あとがき

文字数 2,788文字

   あとがき

 この作品は「フィクションの抑止力」を積極的に利用しようとの意図を持って執筆しました。現実社会に見られるさまざまな負の兆候を強調しつつ、それらが至る最悪ケースを架空の世界として描いてみました。この悪夢の物語を読まれた皆さんの中で、そんな事態を抑止して避けようとする方々が、少しは増えていただきたいと考えた方針でした。

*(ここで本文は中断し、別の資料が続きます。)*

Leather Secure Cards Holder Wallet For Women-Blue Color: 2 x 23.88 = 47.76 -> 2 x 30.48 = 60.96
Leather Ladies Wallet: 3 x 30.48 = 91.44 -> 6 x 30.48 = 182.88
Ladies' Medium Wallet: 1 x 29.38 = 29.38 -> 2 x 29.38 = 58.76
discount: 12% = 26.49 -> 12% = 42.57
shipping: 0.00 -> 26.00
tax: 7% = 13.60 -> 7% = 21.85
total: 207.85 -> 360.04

 執筆に当たって、小説という形式を選んだのには理由がありました。通常の経済書形式では、項目ごとの章立て構成とならざるをえません。すると破綻のダイナミズムを描くためには、表現が静的すぎて、迫力が出ないという問題を強く感じました。
 日本の財政破綻は、日本経済というあまりにも巨大で有機的なシステムの崩壊であり、歴史上ただ一回の現象です。しかもいまだ起こっていないため、一種の「未来学」の対象だと考えました。未来学の主要で強力な表現法は、小松左京氏の『日本沈没』や、堺屋太一氏の『油断!』に類比する小説形式だと考えました。
 流行り言葉を使えば、「メタバース」という仮想空間的な表現法ともいえるでしょう。「参加性」や「没入感」を強く感じていただけますので、書籍分野でも今後の有望な表現手法です。マーシャル・マクルーハンによるメディア論まで遡るなら、メタバースは「クール」だと位置づけられます。

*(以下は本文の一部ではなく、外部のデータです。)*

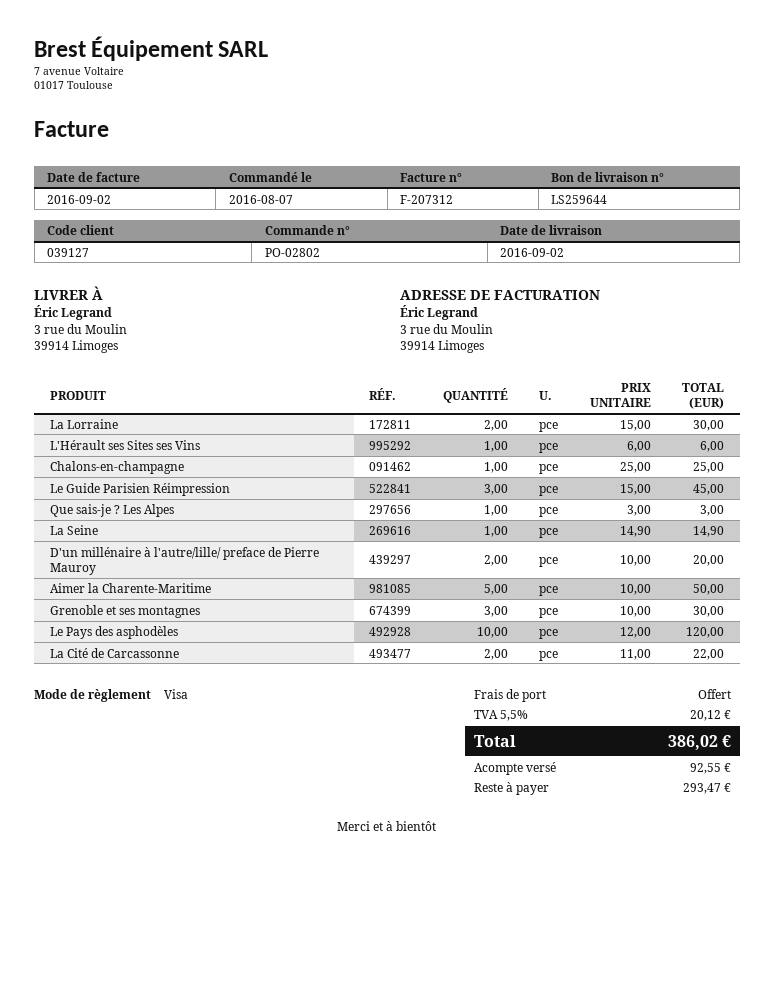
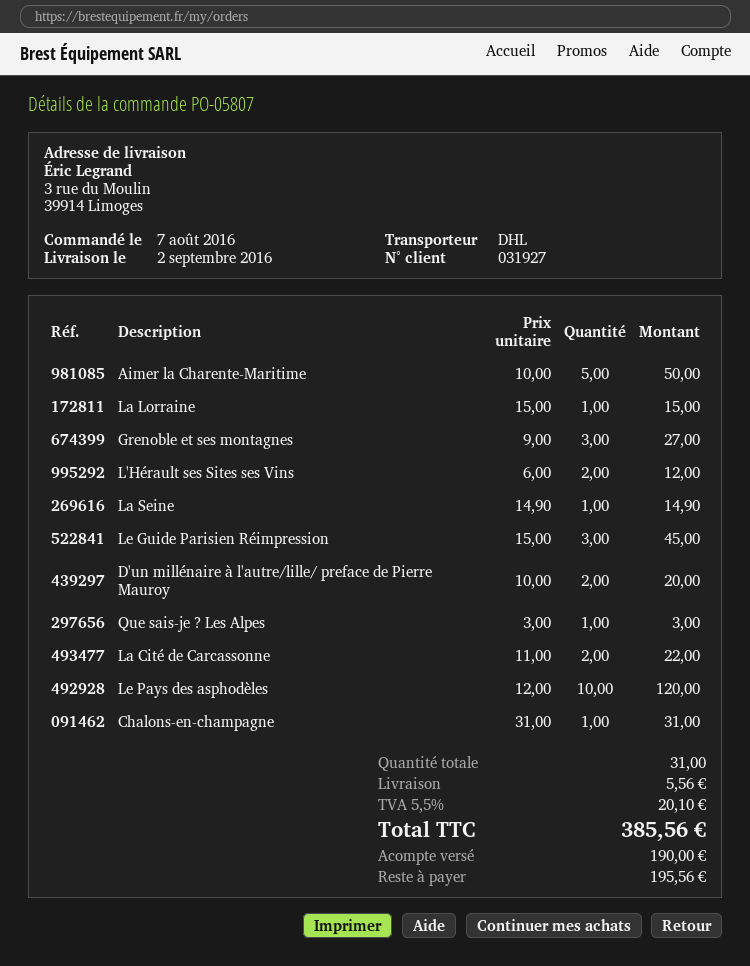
order number: PO-02802 -> PO-05807
customer number: 039127 -> 031927
La Lorraine: 2 x 15.00 = 30.00 -> 1 x 15.00 = 15.00
L'Hérault ses Sites ses Vins: 1 x 6.00 = 6.00 -> 2 x 6.00 = 12.00
Chalons-en-champagne: 1 x 25.00 = 25.00 -> 1 x 31.00 = 31.00
Grenoble et ses montagnes: 3 x 10.00 = 30.00 -> 3 x 9.00 = 27.00
shipping: 0.00 -> 5.56
tax: 5.5% = 20.12 -> 5.5% = 20.10
total: 386.02 -> 385.56
deposit: 92.55 -> 190.00
balance: 293.47 -> 195.56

 表には出しませんでしたが、この作品の底流には、ノーベル経済学賞学者ケネス・アローの一つの定理があるつもりです。「民主的な決定によって、最悪の結論が導かれることがある」というのがその定理です。難解な数学によって証明されています。
 人類は民主的決定によって、戦争に突入してしまうことがあります。国の借金も「そのぐらいは大丈夫だろう」と積み重ねるうちに、戻れぬ隘路へと迷い込みます。私はこの重要な数学理論を「破綻の定理」と呼んでもよいほどだと思います。

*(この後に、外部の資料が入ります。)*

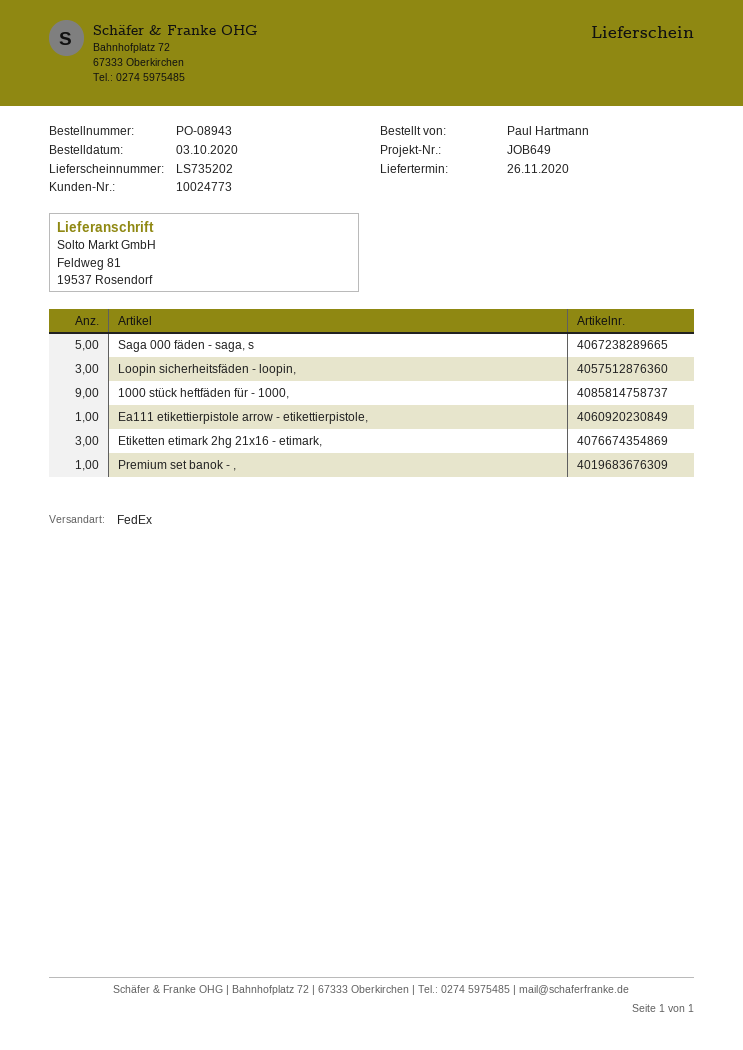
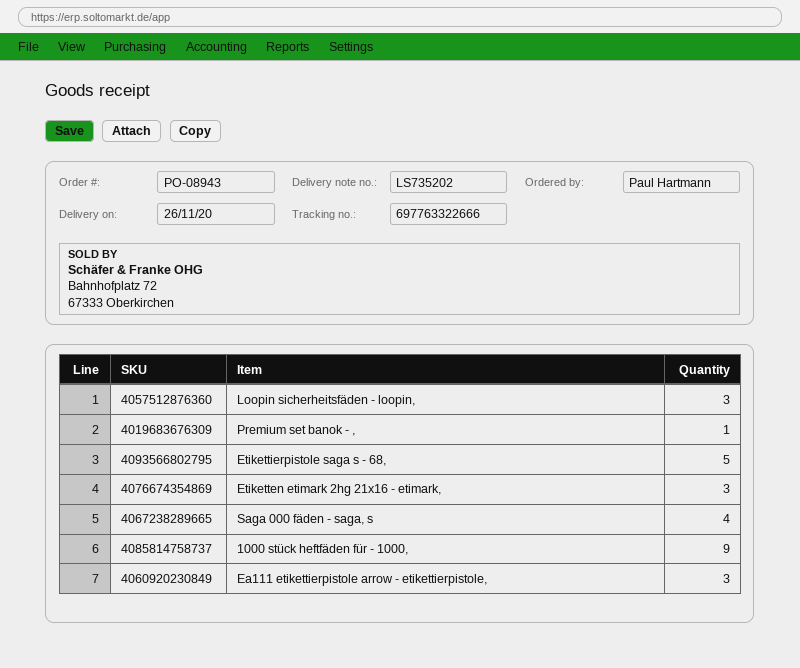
Saga 000 fäden - saga, s: 5 -> 4
Ea111 etikettierpistole arrow - etikettierpistole,: 1 -> 3
Etikettierpistole saga s - 68,: none -> 5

 そんな本作品を、私の過去作品から補足させていただきますと、採用した枠組みは、二〇一五年に刊行した逢沢明名義『金融パニック』(かんき出版)で提案したものでした。どんな形で採り入れたかをここで書くと、あとがきだけを先に読む方へのネタバレになりますので、ご興味のある方は両書を比較なさってみてください。
 さらに第七章で素材にした「正味のGDP」も既出で、翌年の逢沢明名義『21世紀の経済学』(かんき出版)にそのグラフを掲載しています。二〇一五年に推算したものでした。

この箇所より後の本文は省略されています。